2010 IEEE International Conference on Acoustics, Speech and Signal Processing
DOI: 10.1109/icassp.2010.5495018
Full text: Download
In this paper, we report the influence that classification accuracies have in speech analysis from a clinical dataset by adding acoustic low-level descriptors (LLD) belonging to prosodic (i.e. pitch, formants, energy, jitter, shimmer) and spectral features (i.e. spectral flux, centroid, entropy and roll-off) along with their delta (Δ) and delta-delta (Δ-Δ) coefficients to two baseline features of Mel frequency cepstral coefficients and Teager energy critical-band based autocorrelation envelope.
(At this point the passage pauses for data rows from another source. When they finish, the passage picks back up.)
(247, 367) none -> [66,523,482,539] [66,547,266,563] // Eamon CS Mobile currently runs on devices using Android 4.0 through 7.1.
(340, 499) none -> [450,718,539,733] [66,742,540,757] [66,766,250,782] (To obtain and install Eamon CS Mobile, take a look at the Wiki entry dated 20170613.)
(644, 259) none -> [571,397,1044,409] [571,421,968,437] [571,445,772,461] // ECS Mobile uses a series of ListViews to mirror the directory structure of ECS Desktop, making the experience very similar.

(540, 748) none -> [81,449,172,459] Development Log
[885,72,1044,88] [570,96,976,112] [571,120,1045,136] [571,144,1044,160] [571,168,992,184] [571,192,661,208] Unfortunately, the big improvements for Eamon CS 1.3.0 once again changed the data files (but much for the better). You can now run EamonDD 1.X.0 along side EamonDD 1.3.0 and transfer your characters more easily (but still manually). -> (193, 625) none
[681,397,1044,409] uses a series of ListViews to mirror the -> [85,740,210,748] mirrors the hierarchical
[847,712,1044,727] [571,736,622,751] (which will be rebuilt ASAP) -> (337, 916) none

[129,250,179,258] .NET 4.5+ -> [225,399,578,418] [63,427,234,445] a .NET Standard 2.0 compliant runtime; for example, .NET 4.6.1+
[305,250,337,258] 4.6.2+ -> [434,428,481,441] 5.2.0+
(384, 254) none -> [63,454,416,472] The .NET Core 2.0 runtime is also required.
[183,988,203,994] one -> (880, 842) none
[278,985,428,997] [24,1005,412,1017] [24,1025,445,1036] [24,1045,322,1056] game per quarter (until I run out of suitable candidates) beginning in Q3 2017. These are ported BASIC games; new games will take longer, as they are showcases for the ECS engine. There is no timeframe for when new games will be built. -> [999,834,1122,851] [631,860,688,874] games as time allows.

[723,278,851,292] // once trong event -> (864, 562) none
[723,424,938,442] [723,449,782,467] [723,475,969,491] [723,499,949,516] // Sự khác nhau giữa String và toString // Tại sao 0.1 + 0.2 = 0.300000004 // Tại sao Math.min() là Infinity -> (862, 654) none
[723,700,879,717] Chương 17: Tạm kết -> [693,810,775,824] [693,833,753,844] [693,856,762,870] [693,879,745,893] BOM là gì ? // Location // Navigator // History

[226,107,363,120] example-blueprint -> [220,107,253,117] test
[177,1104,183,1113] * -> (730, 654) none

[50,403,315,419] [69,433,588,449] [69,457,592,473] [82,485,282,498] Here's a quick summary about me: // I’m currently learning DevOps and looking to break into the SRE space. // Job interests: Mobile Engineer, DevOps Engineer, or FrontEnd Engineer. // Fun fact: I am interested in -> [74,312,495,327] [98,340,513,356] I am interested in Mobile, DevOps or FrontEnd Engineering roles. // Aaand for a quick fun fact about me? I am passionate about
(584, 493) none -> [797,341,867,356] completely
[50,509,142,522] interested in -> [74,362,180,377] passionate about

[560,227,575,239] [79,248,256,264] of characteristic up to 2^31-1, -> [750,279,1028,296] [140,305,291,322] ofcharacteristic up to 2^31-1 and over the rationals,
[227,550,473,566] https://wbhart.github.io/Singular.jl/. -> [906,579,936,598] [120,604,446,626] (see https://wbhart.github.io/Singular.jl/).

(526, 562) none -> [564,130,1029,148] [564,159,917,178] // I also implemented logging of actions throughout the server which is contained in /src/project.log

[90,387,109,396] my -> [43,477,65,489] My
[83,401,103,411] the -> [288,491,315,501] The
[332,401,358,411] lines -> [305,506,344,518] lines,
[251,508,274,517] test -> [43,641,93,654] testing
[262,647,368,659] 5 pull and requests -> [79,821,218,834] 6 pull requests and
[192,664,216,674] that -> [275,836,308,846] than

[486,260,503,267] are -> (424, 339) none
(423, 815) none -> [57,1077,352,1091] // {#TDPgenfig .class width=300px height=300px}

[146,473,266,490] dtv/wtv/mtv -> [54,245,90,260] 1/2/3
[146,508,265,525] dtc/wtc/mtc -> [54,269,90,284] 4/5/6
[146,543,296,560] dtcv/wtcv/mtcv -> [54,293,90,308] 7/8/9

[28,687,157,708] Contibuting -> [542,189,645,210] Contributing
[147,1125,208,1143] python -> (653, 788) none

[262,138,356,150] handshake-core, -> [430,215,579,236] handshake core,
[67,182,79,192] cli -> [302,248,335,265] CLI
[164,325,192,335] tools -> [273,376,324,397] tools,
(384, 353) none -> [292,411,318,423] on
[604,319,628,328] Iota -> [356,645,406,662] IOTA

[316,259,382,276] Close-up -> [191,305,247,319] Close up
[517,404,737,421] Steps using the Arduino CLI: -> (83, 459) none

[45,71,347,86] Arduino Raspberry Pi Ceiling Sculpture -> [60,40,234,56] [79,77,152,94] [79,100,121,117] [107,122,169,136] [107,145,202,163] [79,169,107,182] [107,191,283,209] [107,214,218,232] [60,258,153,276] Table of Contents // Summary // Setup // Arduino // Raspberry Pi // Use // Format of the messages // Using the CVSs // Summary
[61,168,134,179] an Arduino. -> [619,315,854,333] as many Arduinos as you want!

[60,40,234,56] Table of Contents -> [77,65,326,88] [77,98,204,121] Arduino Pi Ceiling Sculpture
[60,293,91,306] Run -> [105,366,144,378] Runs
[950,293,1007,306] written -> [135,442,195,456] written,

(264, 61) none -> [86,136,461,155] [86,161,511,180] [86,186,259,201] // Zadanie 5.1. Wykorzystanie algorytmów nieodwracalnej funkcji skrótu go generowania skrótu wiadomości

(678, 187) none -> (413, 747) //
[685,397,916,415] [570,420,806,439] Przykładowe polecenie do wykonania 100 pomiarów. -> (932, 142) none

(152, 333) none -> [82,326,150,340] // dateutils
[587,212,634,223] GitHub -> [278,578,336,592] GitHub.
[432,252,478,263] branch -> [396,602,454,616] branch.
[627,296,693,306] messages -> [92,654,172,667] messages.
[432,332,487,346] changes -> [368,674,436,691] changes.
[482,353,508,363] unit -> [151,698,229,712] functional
Extracted acoustic low-level descriptors (LLD) that display an increase in accuracy after being added to these baseline features were finally modeled together using Gaussian mixture models and tested. A clinical data set of speech from 139 adolescents, including 68 (49 girls and 19 boys) diagnosed as clinically depressed, was used in the classification experiments. For male subjects, the combination of (TEO-CB-Auto-Env + Δ + Δ-Δ) + F0 + (LogE + Δ + Δ-Δ) + (Shimmer + Δ) + Spectral Flux + Spectral Roll-off gave the highest classification rate of 77.82% while for the female subjects, using TEO-CB-Auto-Env gave an accuracy of 74.74%.